Tao Generate Video Reasoning Annotations

Multi-step video annotation pipeline that turns raw videos into Chain-of-Thought training data — multi-level captions, structured descriptions, and QA pairs (MCQ, binary, open-ended) with reasoning traces, via VLM/LLM distillation. Use when the user wants to "create video training data", "generate video QA datasets", "build CoT reasoning traces from videos", "auto-label videos", or run the video_reasoning_annotation pipeline. Triggers include "video annotation", "video CoT", "video QA", "chain-of-thought", "video captioning pipeline", "video distillation".

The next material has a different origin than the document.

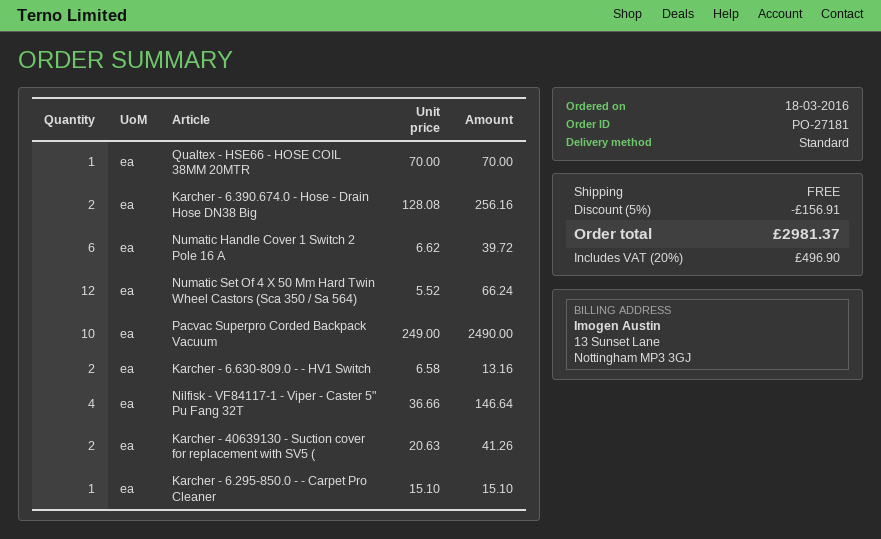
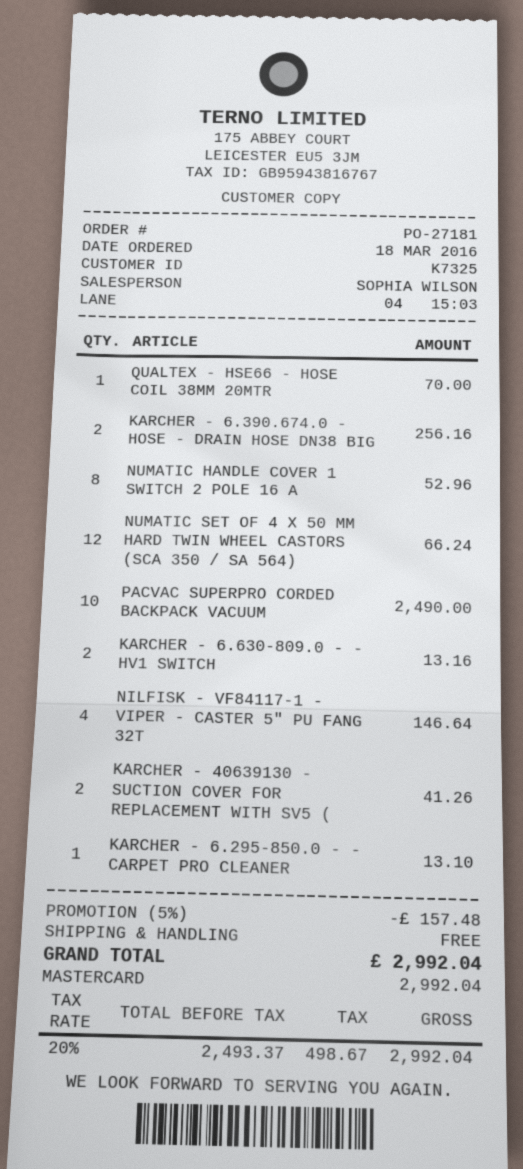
Numatic Handle Cover 1 Switch 2 Pole 16 A: 6 for 39.72 -> 8 for 52.96
Karcher - 6.295-850.0 - - Carpet Pro Cleaner: 1 for 15.10 -> 1 for 13.10
discount: 5% = 156.91 -> 5% = 157.48
tax: 20% = 496.90 -> 20% = 498.67
total: 2981.37 -> 2992.04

Published by @NVIDIA·0 agent reads / 30d·0 saves·

Video Reasoning Annotation Pipeline

Generate Chain-of-Thought training datasets from videos by producing multi-level captions, structured descriptions, and QA pairs (MCQ, binary, open-ended) with step-by-step reasoning traces. Domain-agnostic by default — customize prompts for any video domain.

Purpose

Transform raw videos into CoT Q&A training data for video understanding models. VLMs (e.g., Gemini, Qwen) act as "teacher" annotators: Steps 0–1 require the model to see the video (VLM calls); Steps 2–3 are text-to-text (cheaper LLM calls).

Pipeline architecture

Step 0:  [Optional] Filter & classify videos  → Keep domain-relevant, classify anomaly vs normal
Step 1a: Global + dense captions               → VLM: narrative summary + timestamped events
Step 1b: Chunk captions                         → VLM: fixed-duration segment micro-captions
Step 1c: [Optional, anomaly only] Highlight     → LLM extracts anomaly timestamp, VLM captions clip
Step 2:  Description synthesis                  → LLM: synthesize captions into structured narrative
Step 3:  QA generation                          → LLM: MCQ, binary, open-ended with reasoning
Step 4:  Parse outputs                          → Per-task `tao-vl-reason-v1.0` JSON files

Steps are individually selectable via workflow.steps. The pipeline has built-in resume — each step skips already-processed videos, so re-running after a prompt tweak is safe.

Initial consultation

When the user invokes this skill, walk through these questions in order. Don't skip — getting domain and VLM access right up front prevents wasted runs.

1. Videos

  • Path to the video directory and/or a JSONL with {"video_path": "..."} per line.
  • Confirm format (.mp4 preferred; .avi, .mov, .mkv also walked).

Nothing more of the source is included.